Why Do We Need AI Efficacy Research in Education?

According to surveys performed by the Digital Education Council (2024) and ACT (2024), 86% of college students and 46% of pupils in grades 10-12 now report using AI tools for their coursework.

As AI becomes ubiquitous for students, the role of the educator must now include helping students develop the skills to navigate AI thoughtfully, responsibly, and ethically, while still guiding them in their learning and coursework.

What is AI?

At its core, we can define AI as:

Technology that enables machines to perform tasks traditionally requiring human intelligence.

AI’s core capabilities—understanding, prediction, creation, optimization—are now being adapted for student learning and instructional support, bringing immense potential for student success.

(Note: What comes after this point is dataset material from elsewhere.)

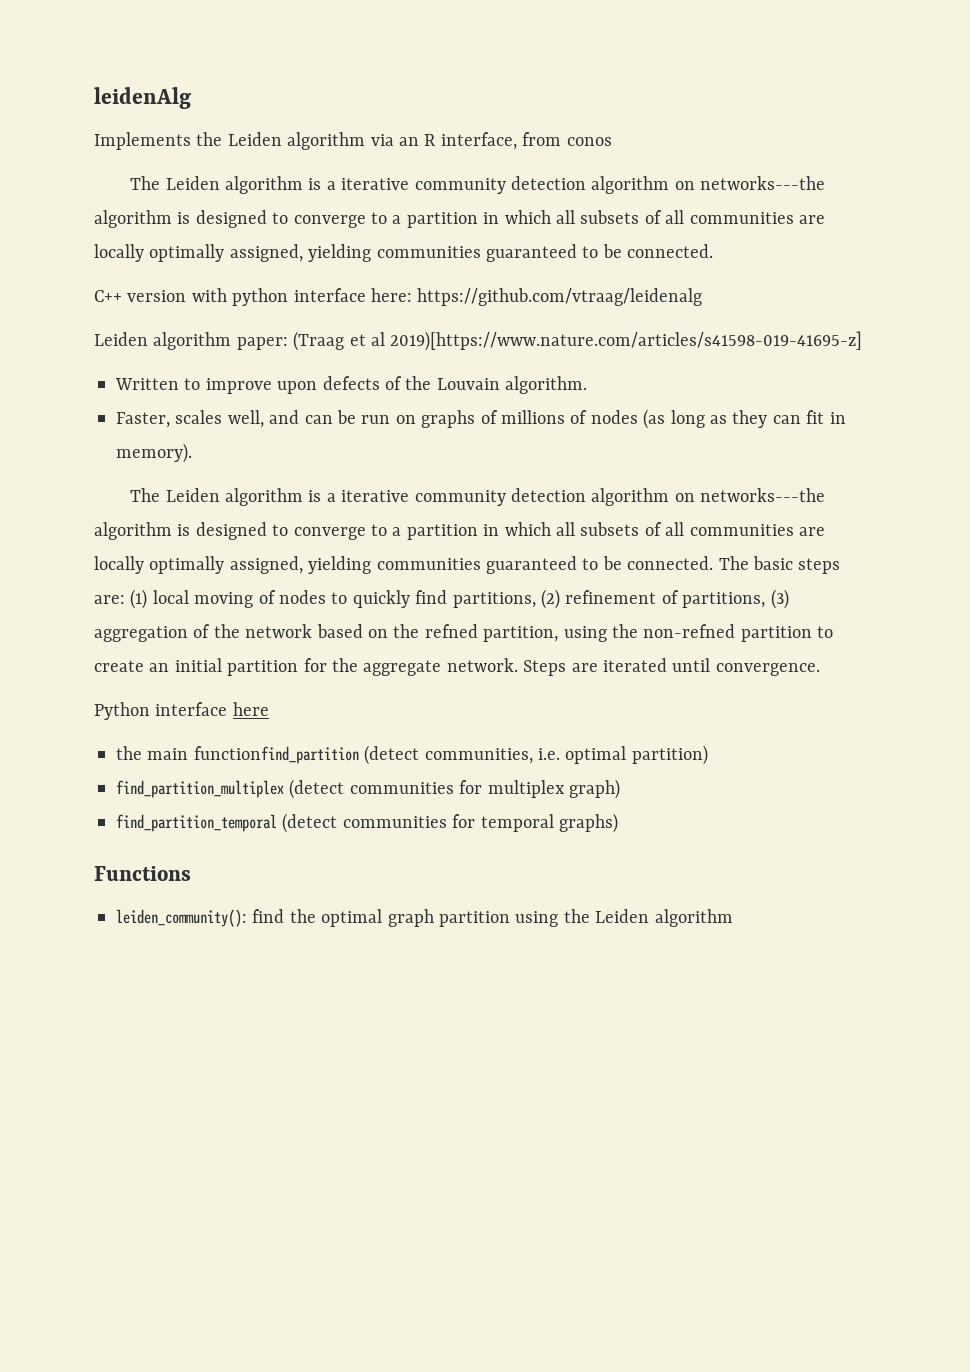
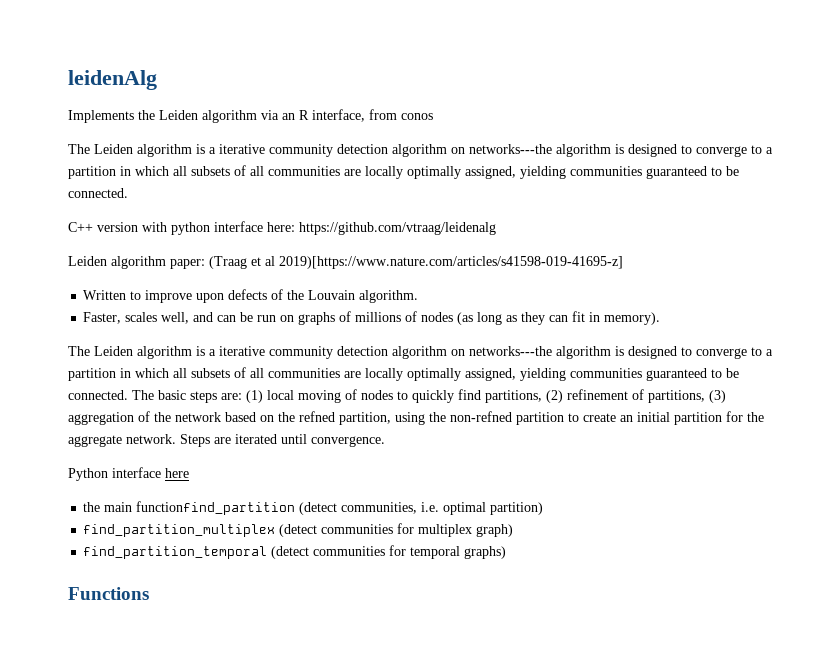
[116,909,733,927] // leiden_community(): find the optimal graph partition using the Leiden algorithm -> (149, 593) none

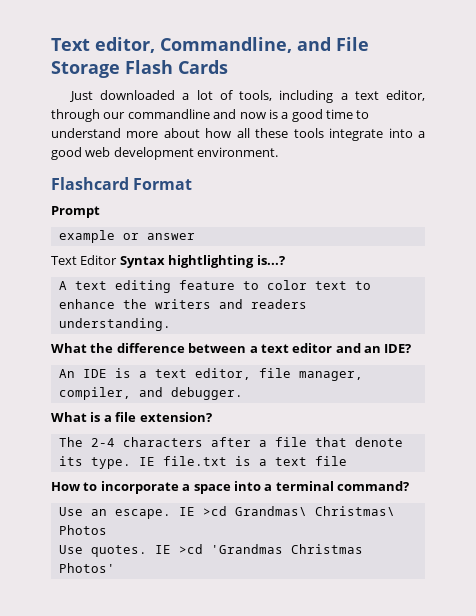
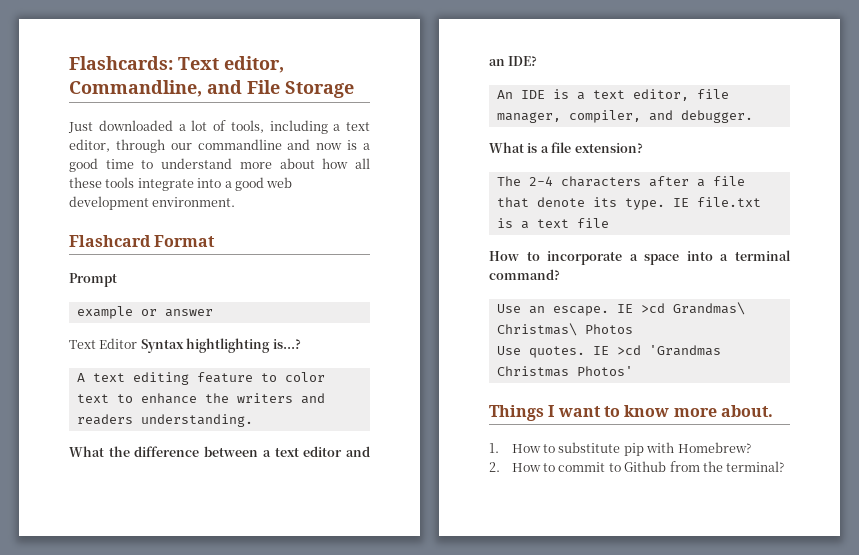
(51, 44) none -> [69,56,173,70] Flashcards:
[125,60,228,74] Flash Cards -> (354, 89) none
(115, 568) none -> [489,405,773,421] [489,442,751,456] [489,461,785,472] // Things I want to know more about. // 1. How to substitute pip with Homebrew? // 2. How to commit to Github from the terminal?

Common types of AI technologies used in learning environments:

 

  • Machine Learning (ML): Algorithms that learn from data to make predictions or decisions. For example, identifying patterns in student submissions to flag off-topic work.
  • Deep Learning (DL): A powerful subset of ML, modeled on the human brain’s neural networks. It’s often used for image or speech recognition—but in learning, it powers more advanced feedback engines.
  • Expert Systems: These rule-based systems apply human-designed logic to reach decisions. For example, helping an instructor determine which students need additional support based on assignment scores.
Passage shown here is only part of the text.